А сестры, прибежав домой, застали мать еще на ногах: она их ждала. На свежем воздухе у Катицы уже выдуло из головы почти все ее отчаяние и горе. Перевес взяла молодость — легко ей перепрыгивать через всякие черные мысли. Вернулись к Катице все надежды, помыслы о будущем, розовые мечты. Обрадовавшись, что мать одна, девушка, оживленная, радостная, торопливо рассказала ей все, что с нею нынче случилось. Ера слушала, скрестив руки и поглаживая локти — такая у нее привычка выражать высшую степень удовлетворения. Услыхав, что дочь танцевала с Дубчичем, старая восхищенно воскликнула:
— Как — со шьором Нико, с нашим шьором Нико?! Кто бы мог подумать! — Качая головой, в которой, как видно, зарождались какие-то новые мысли, далеко идущие планы, она добавила. — Из большого он дома, дочка, его следует чтить и уважать. Кто может с ним сравниться, кто?

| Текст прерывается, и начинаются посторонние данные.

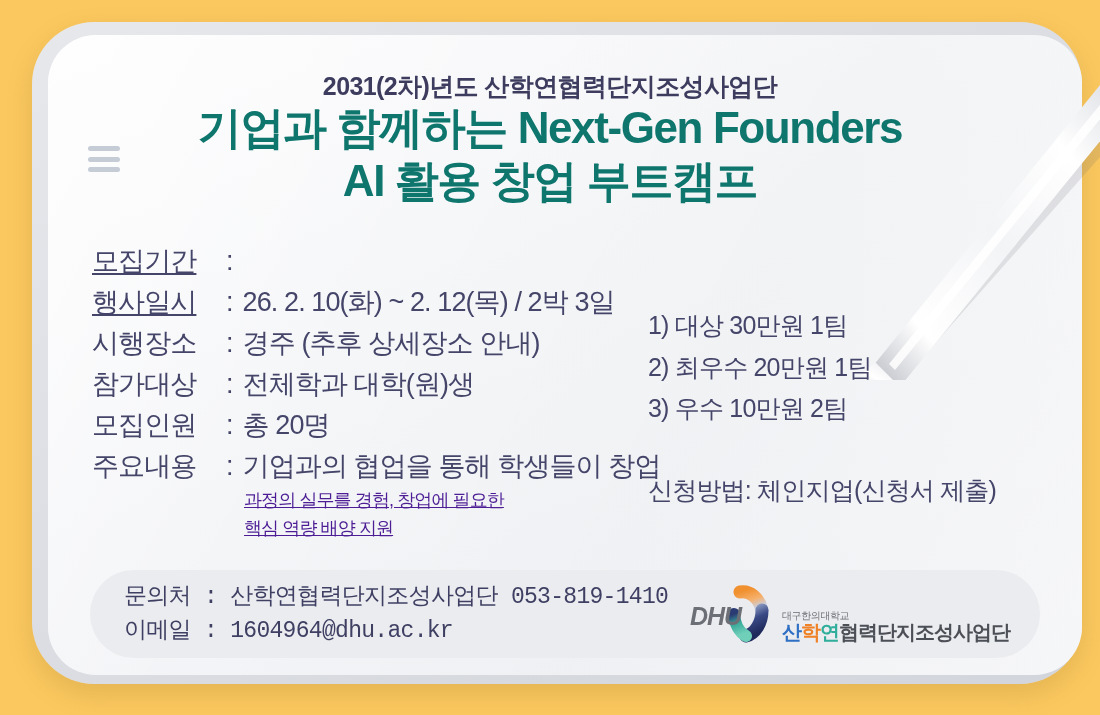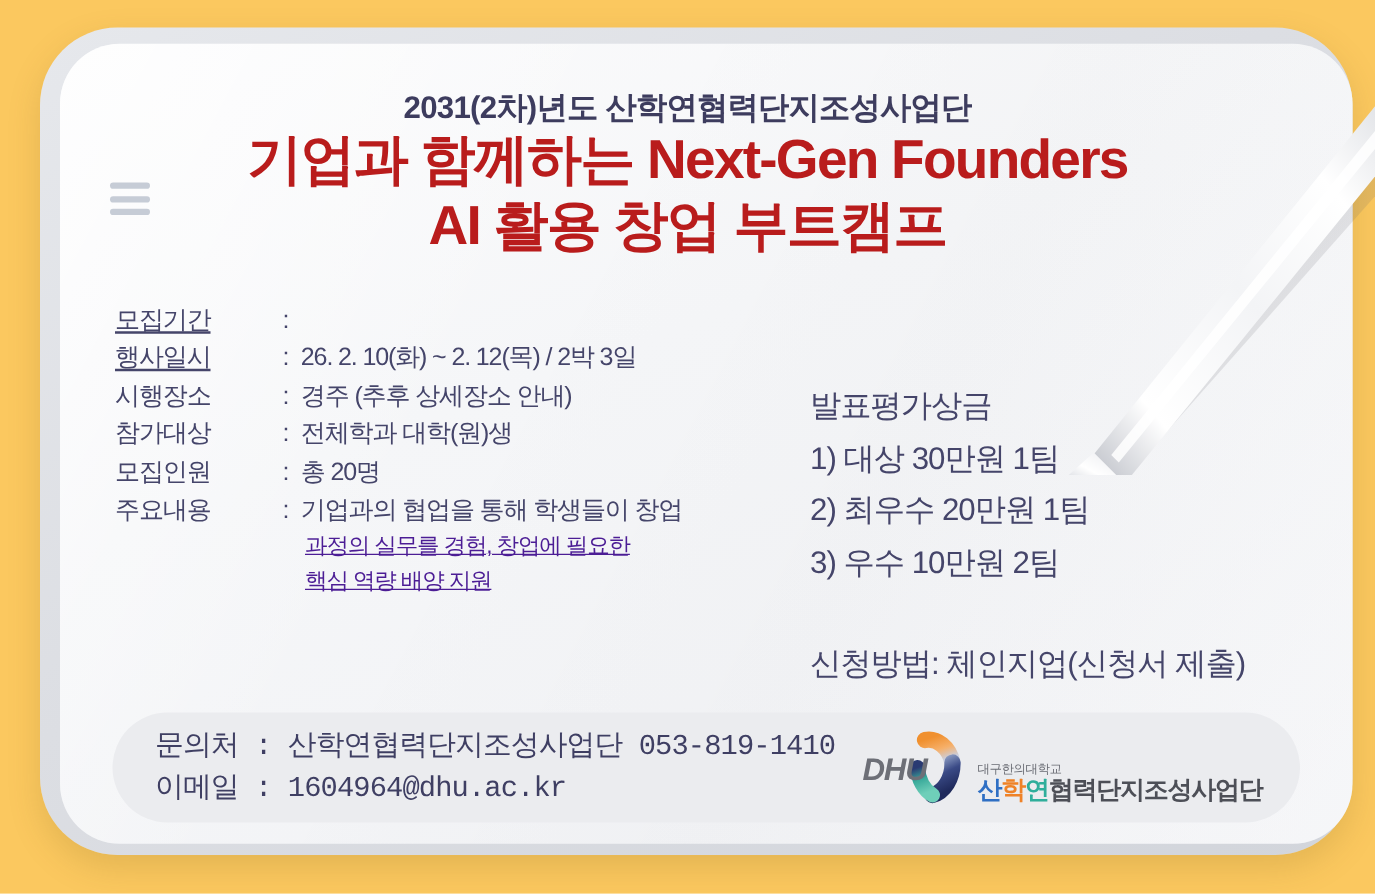"기업과 함께하는 Next-Gen Founders" .title-line { color: #b91c1c -> #0f766e }
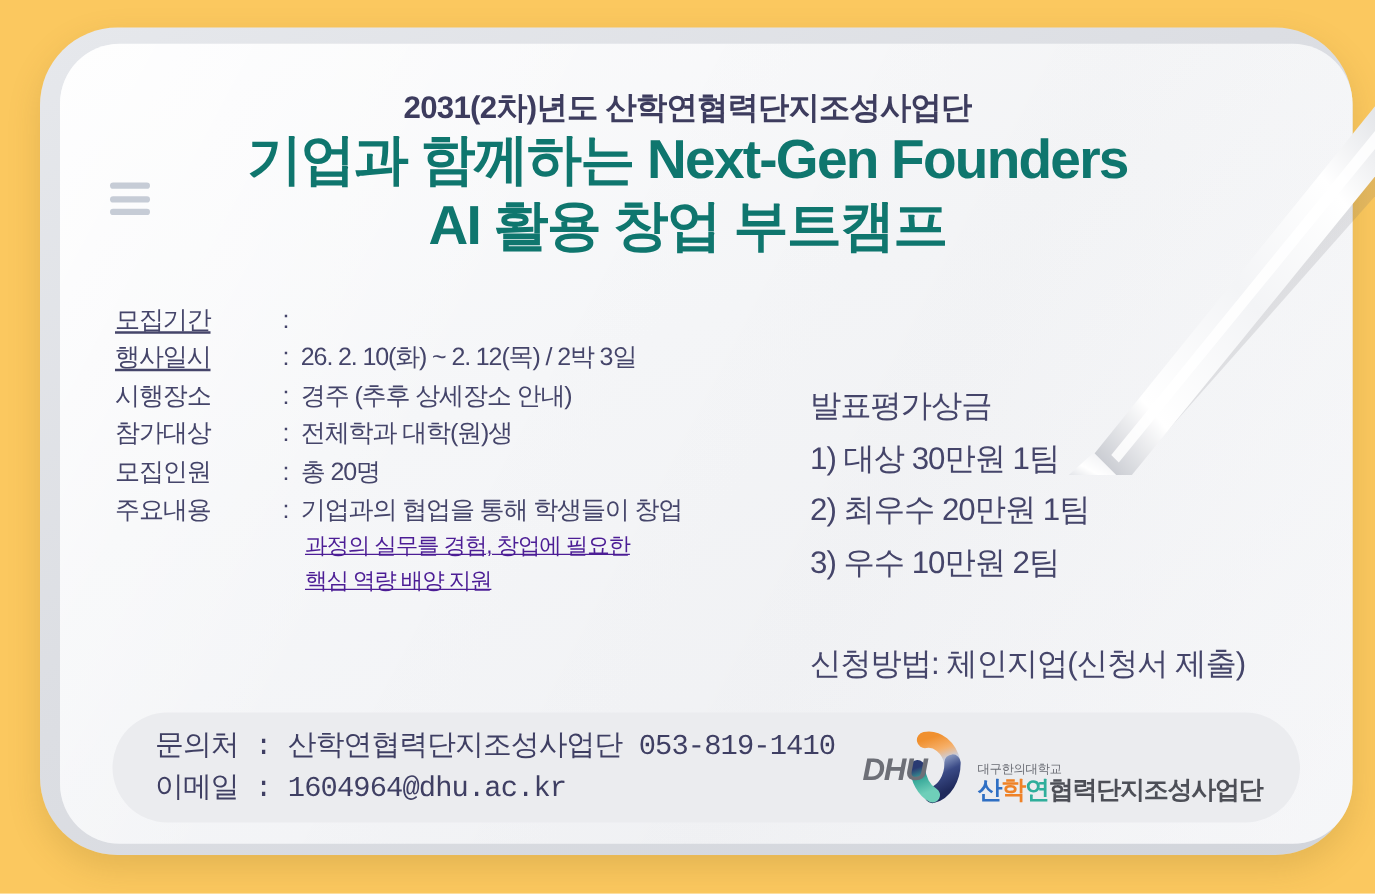"모집기간" .row { font-size: 20px -> 27px }
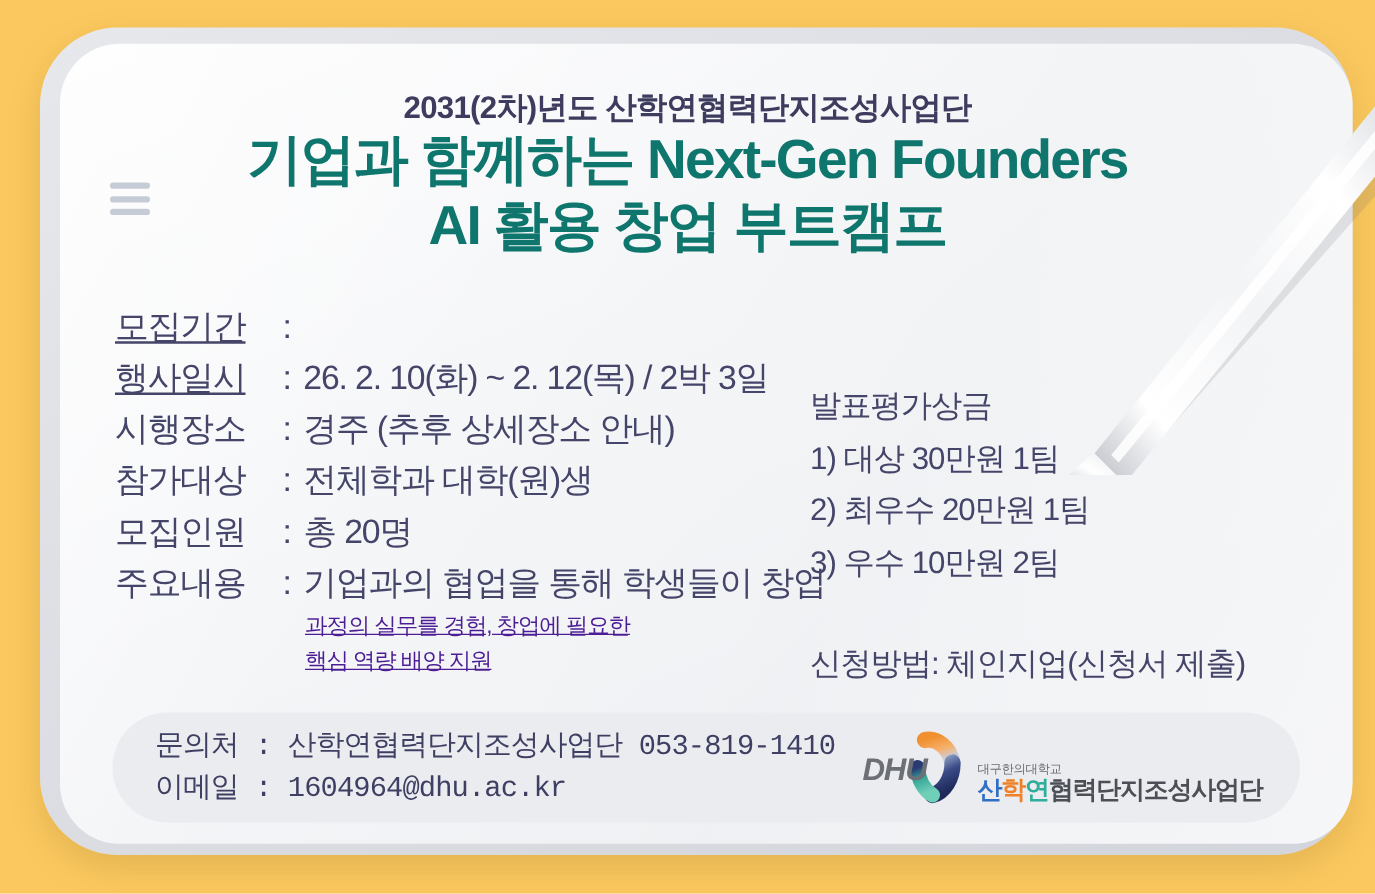"발표평가상금" div.r-line { html: <div>발표평가상금</div> -> none }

У Катицы засветились глаза. Слова матери окончательно прояснили для нее — какое счастье встретилось ей сегодня. Хоть недолго, да — сомненья нет! — была она царицей бала; привлекла к себе всеобщее внимание, а может быть — может быть, и внимание этого человека, самого главного, самого красивого…
В темное небо уставилась Катица, а в головке ее так и мелькают светлые мечты, сказочные картины…
Тут во двор вошел отец; на его серьезном лице написаны заботы, думы. Рассеялись розовые облачка, снова сдавила сердце суровая действительность, сдавила больно, беспощадно! Нет, не суждено ей, Катице, достигнуть того, по чем вздыхает душа! Приговорена, обречена Катица — ждут ее пустыня, колючки да репейник. Как упорно сопротивляется этому сердце, как тяжко ему покориться силе — случайной, силе обстоятельств! Встала перед глазами картина, которую она видела сегодня в доме Бобицы: вот куда хочет столкнуть ее отец, лишь бы как-нибудь пристроить! У него свои расчеты, свои планы — какое ему дело, что там она будет увядать, пока совсем не увянет?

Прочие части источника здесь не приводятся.